In March, the Company entered into a contract to sell the Palisades Premier Conference Center for $26.3 million. The Company took control of the property in July 2023 in partial satisfaction of a legal judgement. The sale is expected to close in the second quarter of 2024 and generate net proceeds of $20.0 million.

In January, together with our joint venture partner, the Company closed on the sale of the retail condominium at 717 Fifth Avenue for total consideration of $963.0 million. The transaction generated net proceeds to the Company of $27.0 million, which was used for corporate debt repayment.

In January, the Company acquired equity interests in the joint venture that owns the leasehold at 2 Herald Square for no consideration, increasing the Company’s interest in the joint venture to 95%. In February, the previous $182.5 million mortgage on the property was repaid for a net payment of $7.0 million.

The Company launched fundraising for its $1.0 billion opportunistic debt fund in January 2024. This fund will allow the Company to capitalize on current capital markets dislocations through the discounted acquisition of existing debt investments and origination of new, high-yielding debt instruments.

Debt and Preferred Equity Investment Activity

The carrying value of the Company’s debt and preferred equity (“DPE”) portfolio was $352.3 million at March 31, 2024. The portfolio had a weighted average current yield of 8.0%, or 9.6% excluding the effect of a $50.0 million investment that is on non-accrual. During the first quarter, no investments were sold or repaid and the Company did not originate or acquire any new investments.

Financing Activity

In March, together with our joint venture partner, closed on a modification and extension of the mortgage on 10 East 53rd Street. The modification included a paydown of the principal balance by $15.0 million to $205.0 million and extended the maturity date by three years to May 2028, as fully extended. The interest rate was maintained at 1.45% over Term SOFR, which the joint venture fixed at 5.36% from May 2025 to May 2028.

In March, together with our joint venture partner, closed on a modification and extension of the $360.0 million mortgage on 100 Park Avenue. The modification extended the maturity date by two years to December 2025, as fully extended, and the interest rate was maintained at 2.36% over Term SOFR.

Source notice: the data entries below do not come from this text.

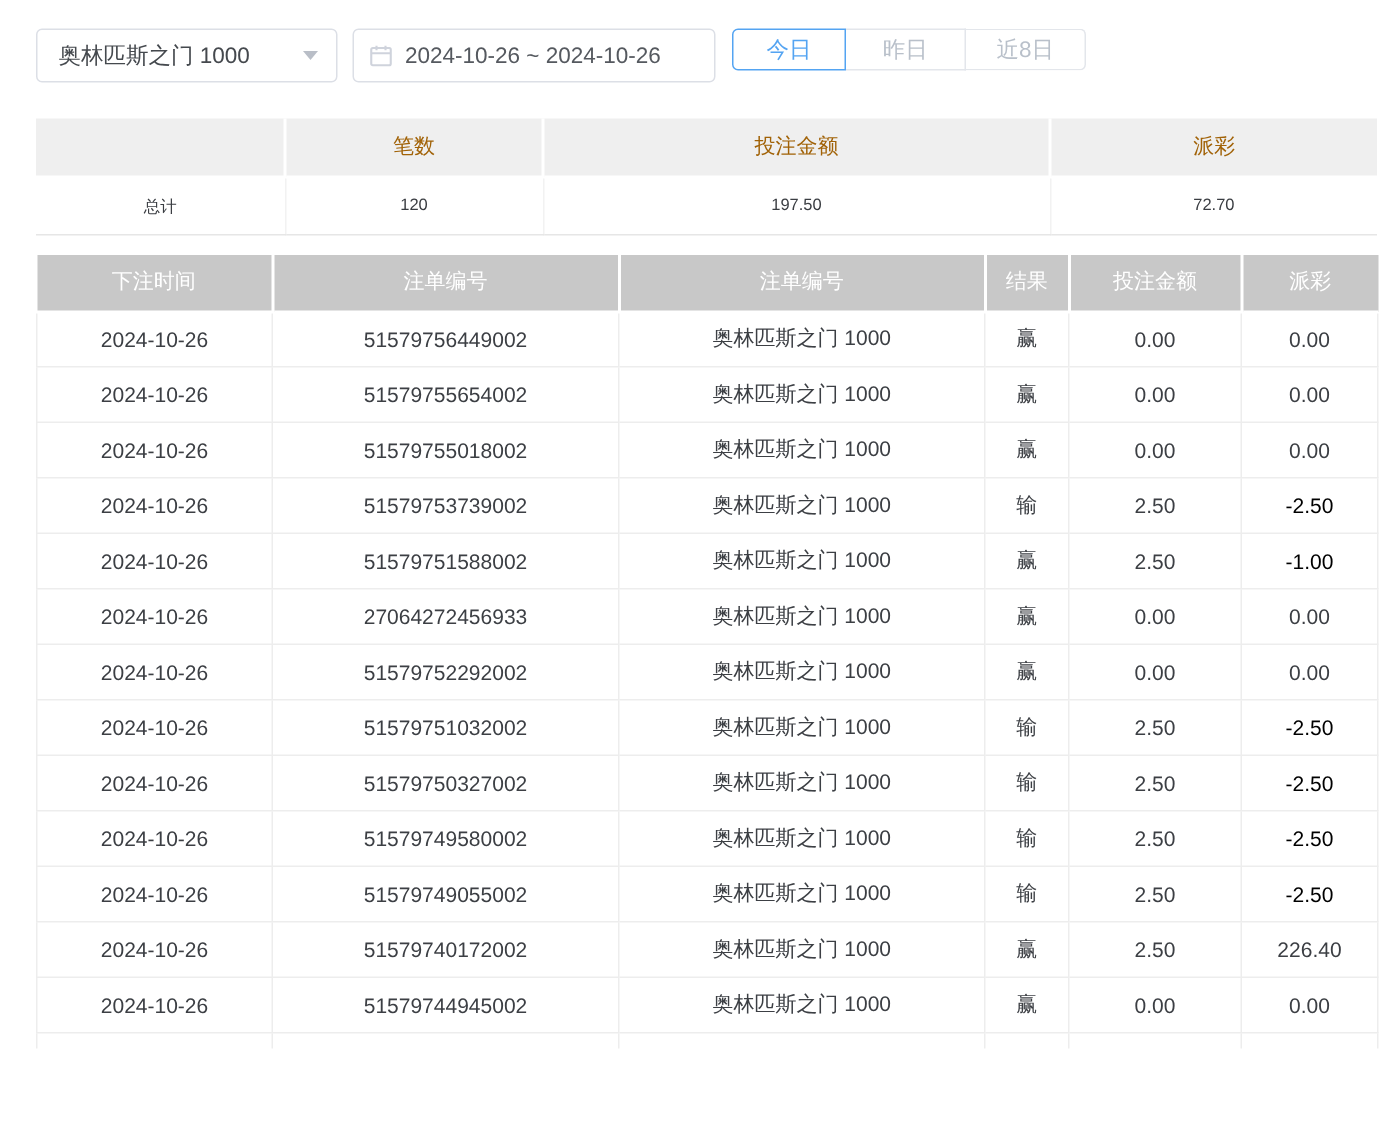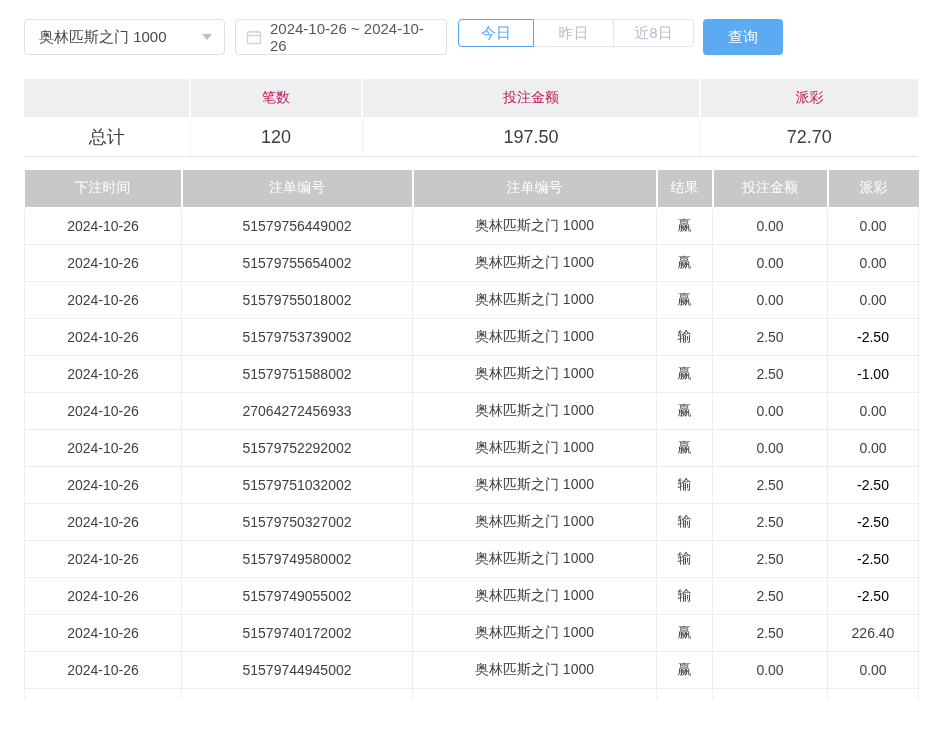"2024-10-26 ~ 2024-10-26" .date-box { width: 212px -> 242px }
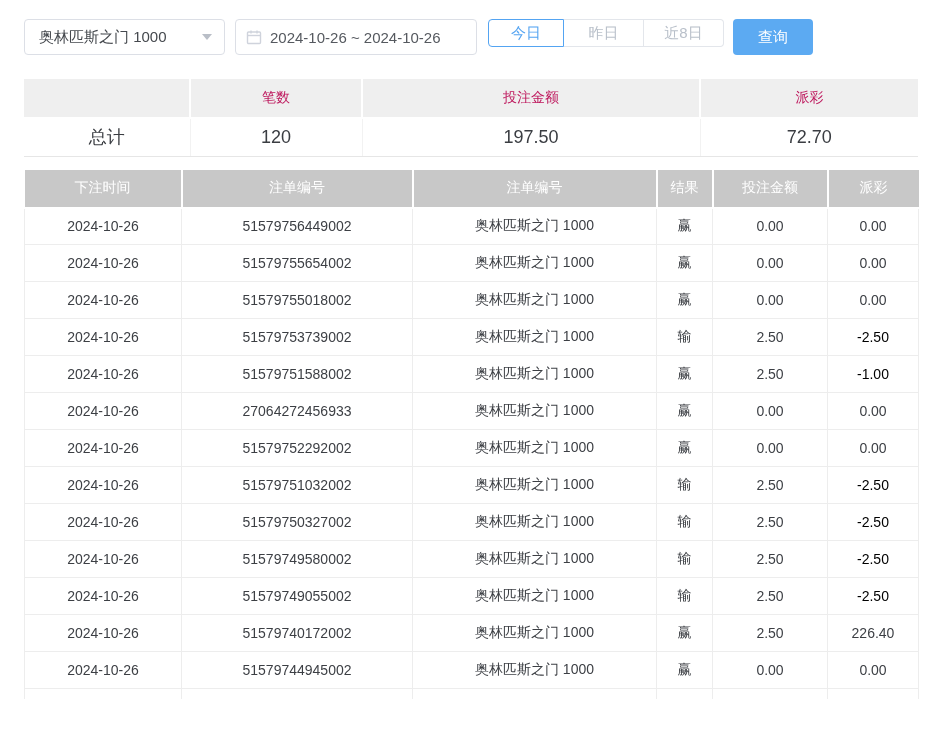"查询" button.query-btn { html: <button>查询</button> -> none }
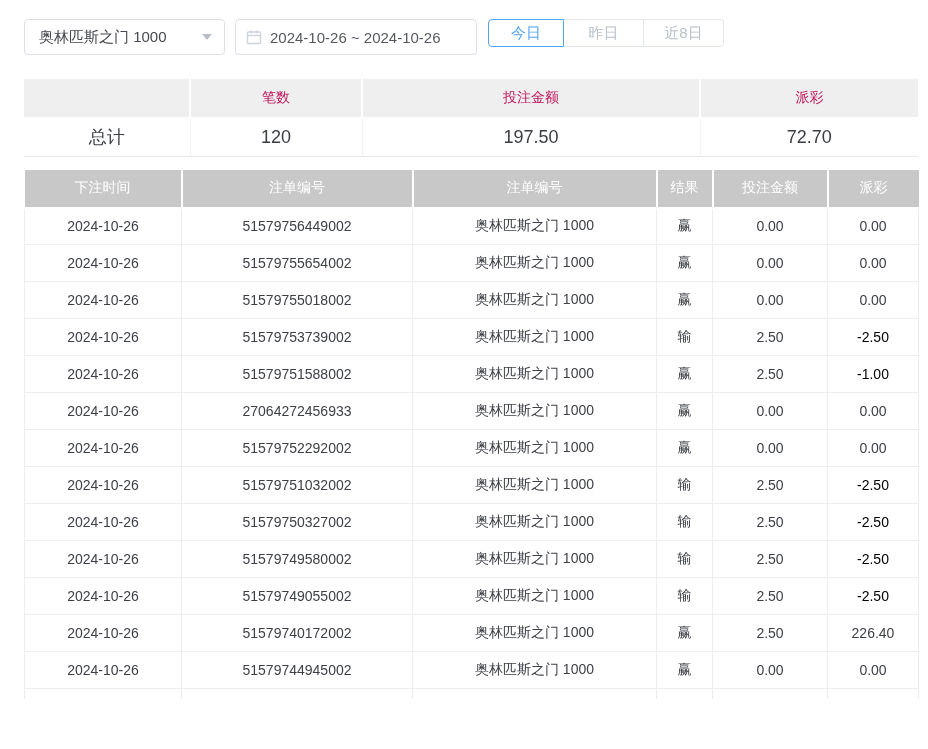"笔数" .summary-table th { color: #be185d -> #a16207 }
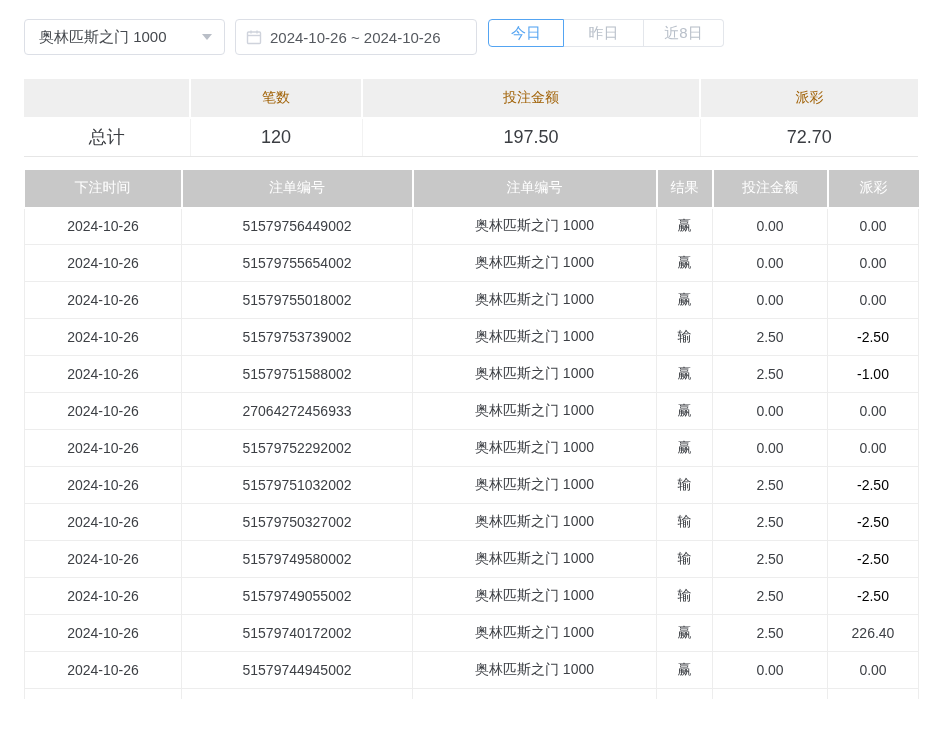"总计" .summary-table td { font-size: 18px -> 11px }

In March, together with our joint venture partner, closed on a modification and extension of the mortgage on 15 Beekman Street. The modification included a paydown of the principal balance by $4.6 million to $120.0 million, extended the mortgage by four years to January 2028, as fully extended, and the interest rate was maintained at 1.50% over Term SOFR, which the joint venture fixed at 5.99% through January 2026.

Earnings Guidance

The Company is increasing its 2024 FFO guidance range for the year ending December 31, 2024 to FFO per share of $7.35 to $7.65, as compared to the previous guidance range of FFO per share of $5.90 to $6.20, primarily to reflect incremental gains on discounted debt extinguishments at 2 Herald Square as well as at 280 Park Avenue and 719 Seventh Avenue, as announced today, while maintaining its 2024 net income guidance range of $2.73 to $3.03 per share.

ESG

The Company received ENERGY STAR Partner of the Year Sustained Excellence Award in 2024, the highest level of U.S. Environmental Protection Agency (EPA) recognition, for the seventh consecutive year. Among thousands of ENERGY STAR partners, the Company was one of just 160 organizations to achieve the Sustained Excellence distinction.

The Company was featured on the Sustainalytics 2024 ESG Top-Rated Companies List for the second consecutive year and winner of the 2024 Sustainalytics Regional Award, ranking the Company in the Top 10% for ESG Risk Rating in the United States and Canada region, which covers nearly 16,000 companies.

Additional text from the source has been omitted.